The Big List of Time Travel Adventures

 1920 to 1925


No Time Travel.
Move along.
“The Ape-Woman” by John Charles Beecham, Argosy All-Story Weekly, 30 Oct 1920 [despite title, no time travel ]



   If
by Lord Dunsany
First performance: 1921

John Beal, a London businessman, is given a magic crystal that allows him to go back in time and change one act; he is happy with his current life, so he decides to merely go back to catch a train that he was annoyed about missing ten years ago—but the resulting changes are more than he ever expected.

This is the earliest story that I’ve seen where the hero goes back into his earlier body and relives something differently. Some of the later stories of this kind have no actual time travel, but merely give knowledge of an alternate timeline (e.g., Asimov’s “What If?”); others live out the two timelines in parallel (e.g., the 1998 movie Sliding Doors, also set in motion by a missed/caught train); and some, like If, are couched in terms of time travel (e.g., the 1986 movie Peggy Sue Got Married).

 He that taketh this crystal, so, in his hand, at night, and wishes, saying ‘At a certain hour let it be’; the hour comes and he will go back eight, ten, even twelve years if he will, into the past, and do a thing again, or act otherwise than he did. The day passes; the ten years are accomplished once again; he is here once more; but he is what he might have become had he done that one thing otherwise. 




   “The Time Professor”
by Ray Cummings
First publication: Argosy, 1 Jan 1921

It’s not clear whether the man Tubby and his professor friend are time traveling or not, but in the end, I figured they are because in the matter of a few minutes they travel from 9pm in New York to 9pm in Chicago to 9pm in Denver and on and on.

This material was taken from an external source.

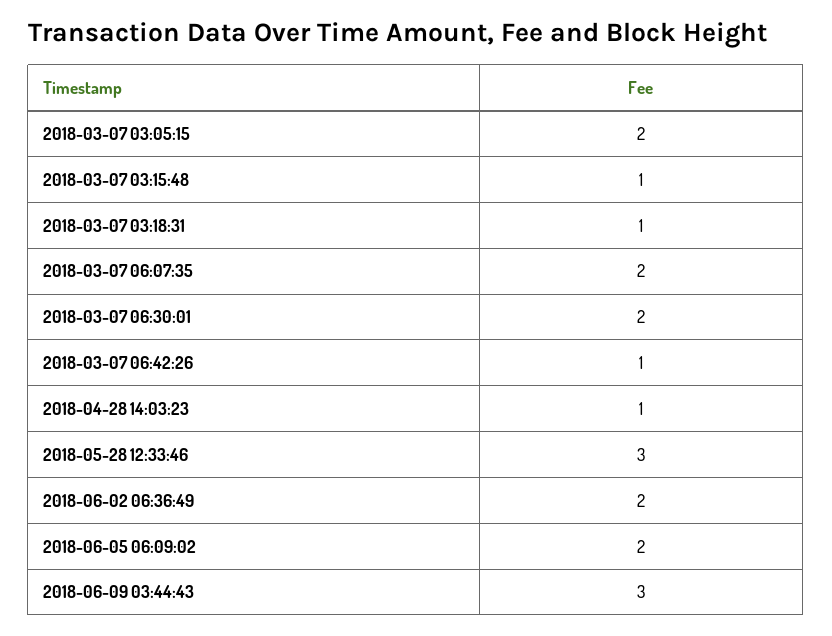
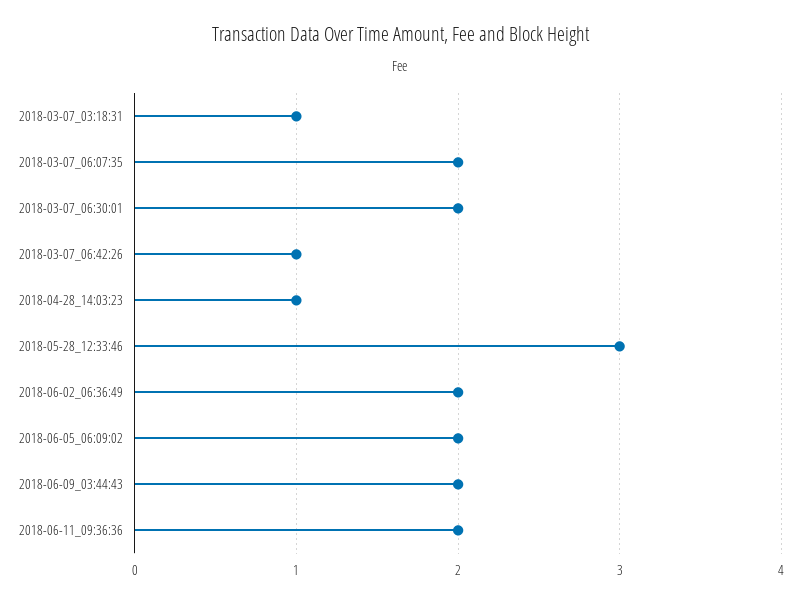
2018-03-07 03:05:15: 2 -> none
2018-03-07 03:15:48: 1 -> none
2018-06-09 03:44:43: 3 -> 2
2018-06-11_09:36:36: none -> 2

 Time is what keeps everything from happening at once. 




   A Connecticut Yankee
in King Arthur’s Court

adapted by Bernard McConville (Emmett J. Flynn, director)
First release: 14 Mar 1921

I may never see this first movie adaptation since only three of the eight reels are known to still exist. The hero in this comedy version is a 1921 man who has just read Twain’s book and then travels by dream to the time of Camelot without the political carnage that was in the original story.



   “The Devil of the Western Sea”
by Philip M. Fisher
First publication: Argosy, 5 Aug 1922

I was always drawn to the idea behind The Final Countdown (1980) where a modern warship is thrown back to World War II, but the execution of that idea was weak in the made-for-tv movie. Here is a story, predating the movie by 58 years, in which a destroyer, Shoshone, shows up amongst a fleet of Spainish galleons near Panama in the year 1564. The story is well-written, but the captain’s behavior seems unrealistic to me.

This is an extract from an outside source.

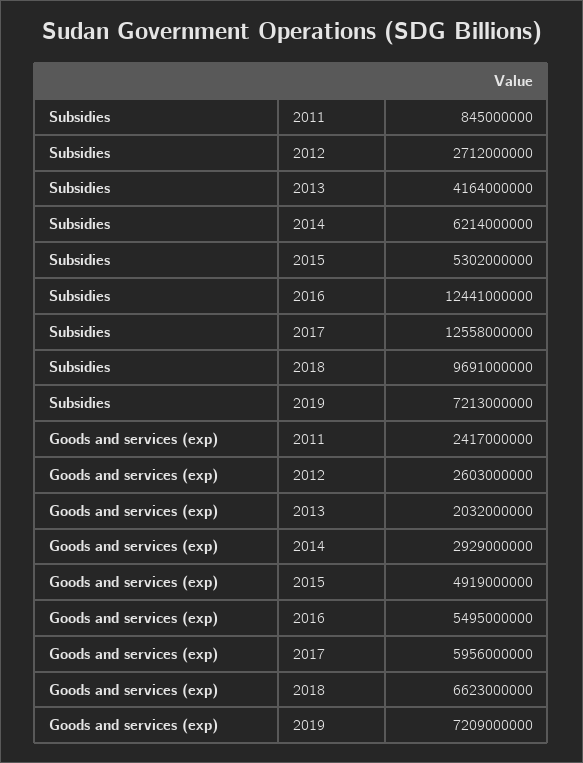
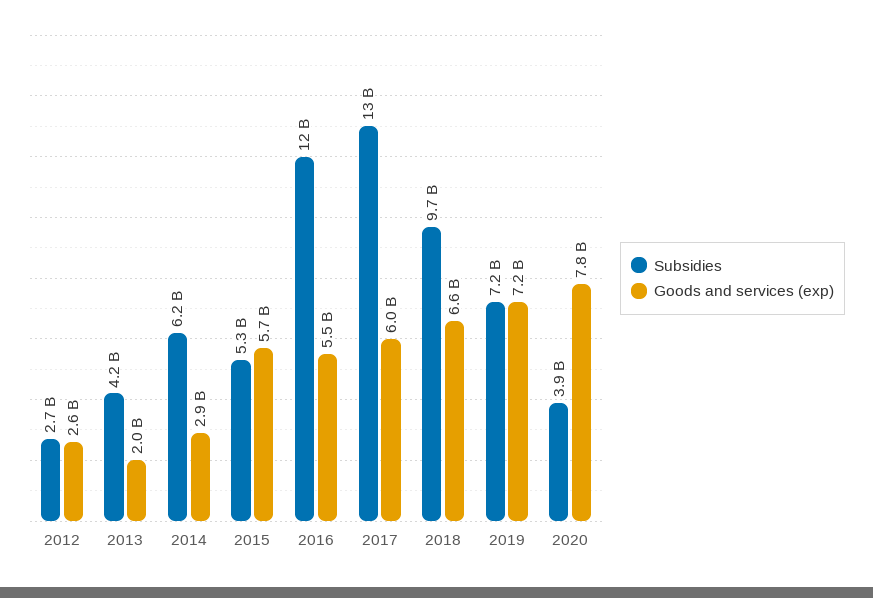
Subsidies, 2011: 845000000 -> none
Goods and services (exp), 2011: 2417000000 -> none
Goods and services (exp), 2015: 4919000000 -> 5700000000
Subsidies, 2020: none -> 3900000000
Goods and services (exp), 2020: none -> 7800000000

 Twelve of them I counted, twelve ships in a fleet. Men of war? Surely not—not men of war. Men of war in this day do not carry sail. And yet—merchantmen? Merchantmen do not go to sea in peace times in groups of twelve. 



No Time Travel.
Move along.
The Man from Beyond by Harry Houdini and Coolidge Streeter, 2 Apr 1922 [long sleep ]

“The Curious Case of Benjamin Button” by F. Scott Fitzgerald, Collier’s, 27 May 1922 [backward aging ]



   The Clockwork Man
by E.V. Odle
First publication: 1923

A peculiar man with mechanical mannerisms appears at a cricket match spouting nonsense and later causing headaches throughout the village until Dr. Allingham finally talks to him and discovers that the origin of the man with clockwork devices implanted in his head is some 8000 years in the future.

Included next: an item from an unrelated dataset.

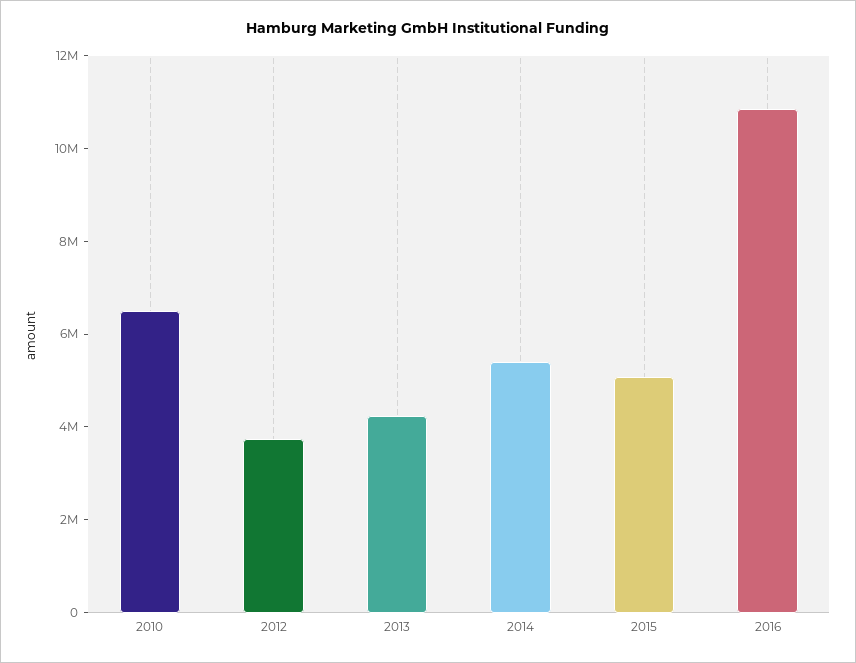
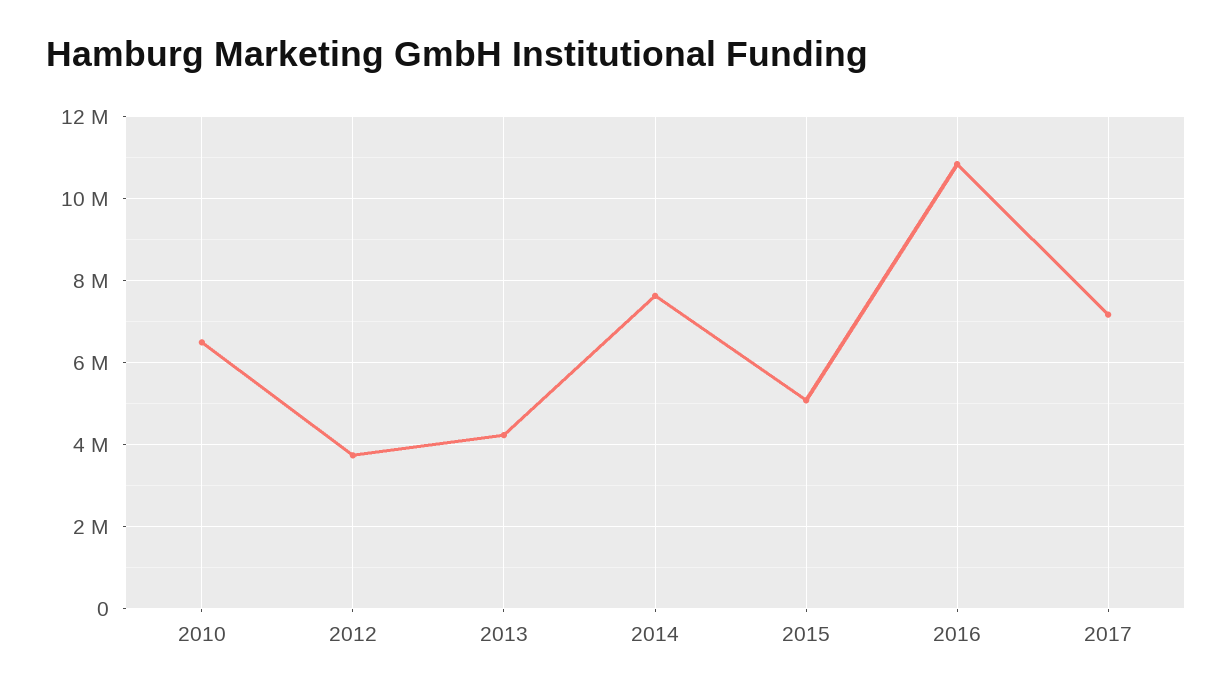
2014: 5500000 -> 7600000
2017: none -> 7200000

 “Perhaps I ought to explain,” he continued. “You see, Im a clockwork man.” 


   The Collapse of Homo Sapiens
by P. Anderson Graham
First publication: 1923

The narrator longs to see history develop over centuries, so when a Being offers to take him into the future, he agrees and is taken to a dystopian world of 2120 A.D. when mankind is on the verge of extinction.

 Autumn had passed into winter before I mustered courage to get into communication with the Being to whom I had previously had recourse. 




   Not in Our Stars
by Conrad Arthur Skinner (as by Michael Maurice)
First publication: 1923

After some scientific mumbo-jumbo, Felix Menzies wakes up in a jail cell on the day before his execution for murdering the man he wrongly thought was his wife’s lover, and then he starts waking up on each previous morning, whereupon he begins to think he can cheat Destiny by not murdering the guy.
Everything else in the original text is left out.